Il habite le même immeuble, au deuxième étage.
Le peintre avait sonné à sa porte mais n'avait pas été reçu.
"Ecoute, comprends, je n'ai pas une minute à te consacrer. Tiens, en ce moment, pendant que je te parle, je perds de l'argent: plus de vingt personnes m'attendent."
Le peintre, humilié, proteste, suggère, accuse. A la fin, il se tourne vers sa femme,
"Et toi, tu ne dis rien! Qu'en pense-tu?
- Je pense que Georges Wilson est un excellent comédien, il nous l'a prouvé cet été.
- Vous êtes dure, dit l'acteur", et on ne le revit plus.
***
1957, Paris
La femme du peintre retourne à Paris en juin pour faire revenir les toiles.
Dans une galerie rue La Boétie, un sculpteur, ami du peintre, expose.
Elle lui explique : il faut libérer le local ; elle est venue chercher les tableaux. Personne ne les a vus. L’échec est total.
« Il faut porter les toiles aux galeries, dit le sculpteur. A Paris, les marchands ne se déplacent pas.
- Comment faire ? En métro ?
- Prenez un taxi.
- Impossible. Je ne peux pas payer. Tant de travail, cinq ans de luttes et d’efforts, et des tableaux que personne ne veut voir…Il faut pourtant que j’y arrive, il le faut… »
Elle est au bord des larmes. Une vieille dame, vêtue de noir et très distinguée est assise à l’écart.
« Je mettrai ma voiture et mon chauffeur à votre disposition demain toute la journée. Il passera vous prendre à 10 heures, dit-elle.»
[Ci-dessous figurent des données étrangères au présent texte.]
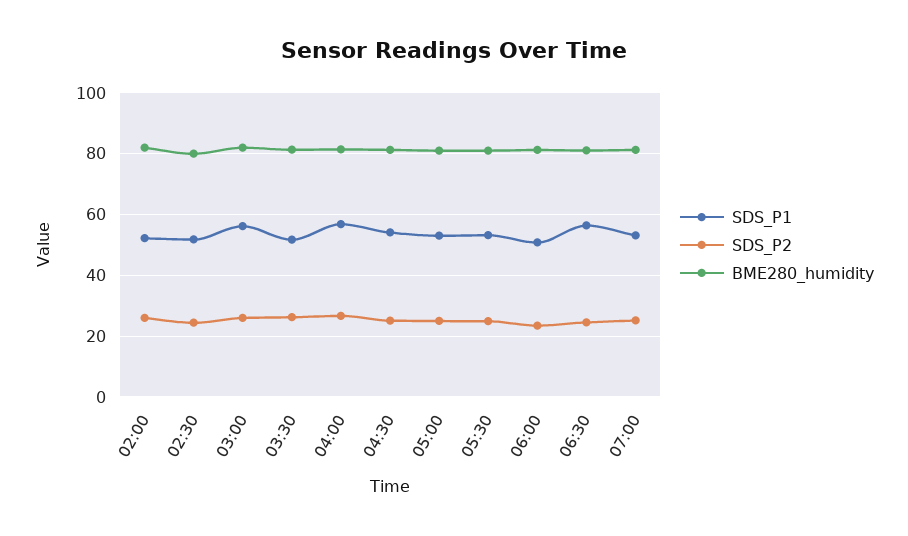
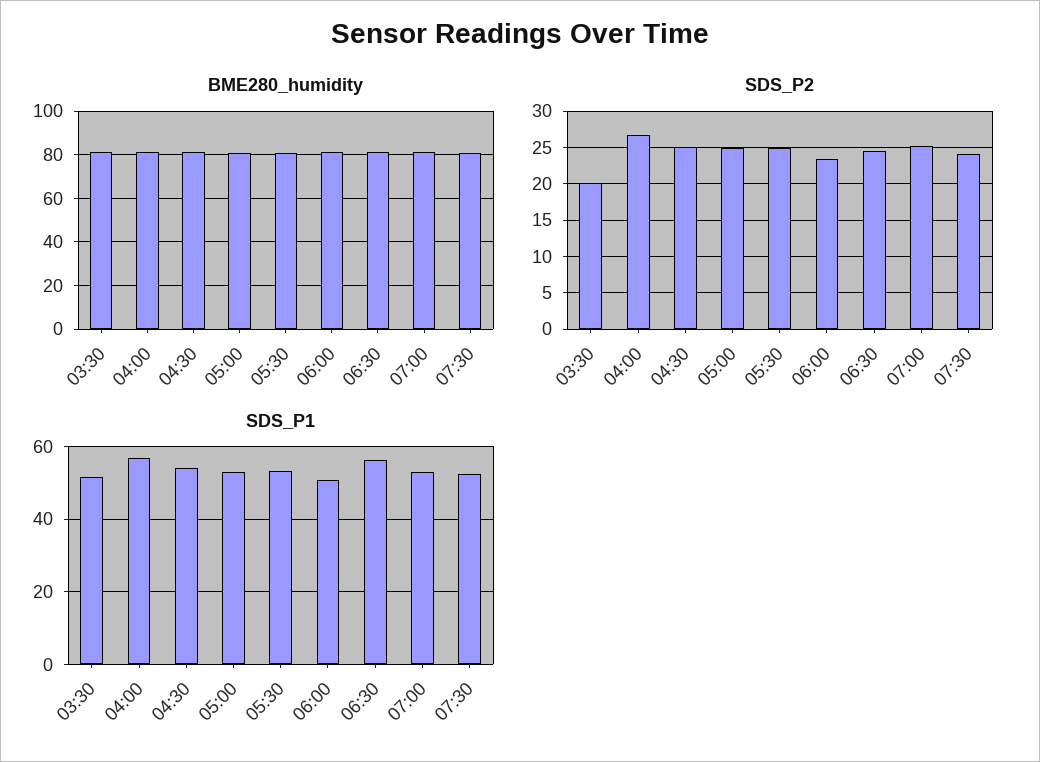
SDS_P1, 02:00: 52 -> none
SDS_P2, 02:00: 26 -> none
BME280_humidity, 02:00: 82 -> none
SDS_P1, 02:30: 52 -> none
SDS_P2, 02:30: 24 -> none
BME280_humidity, 02:30: 80 -> none
SDS_P1, 03:00: 56 -> none
SDS_P2, 03:00: 26 -> none
BME280_humidity, 03:00: 82 -> none
SDS_P2, 03:30: 26 -> 20
BME280_humidity, 07:30: none -> 80
SDS_P2, 07:30: none -> 24
SDS_P1, 07:30: none -> 52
La femme du peintre ne trouve pas les mots. Comment remercier pour un miracle ?
Le lendemain, elle les fait toutes, rive droite, rive gauche : galerie de France, Carré, Maeght, Kahnweiler, Jeanne Bucher, galerie Pierre, galerie Rosenberg, et bien d’autres encore.
Bientôt le chauffeur ne prend même pas la peine de couper le contact. Cela va de plus en plus vite.
« Nous n’avons pas le temps de regarder des toiles, remportez tout ça. »
« Nous n’avons que faire de peinture. »
« C’est inutile, nous avons tous nos poulains. »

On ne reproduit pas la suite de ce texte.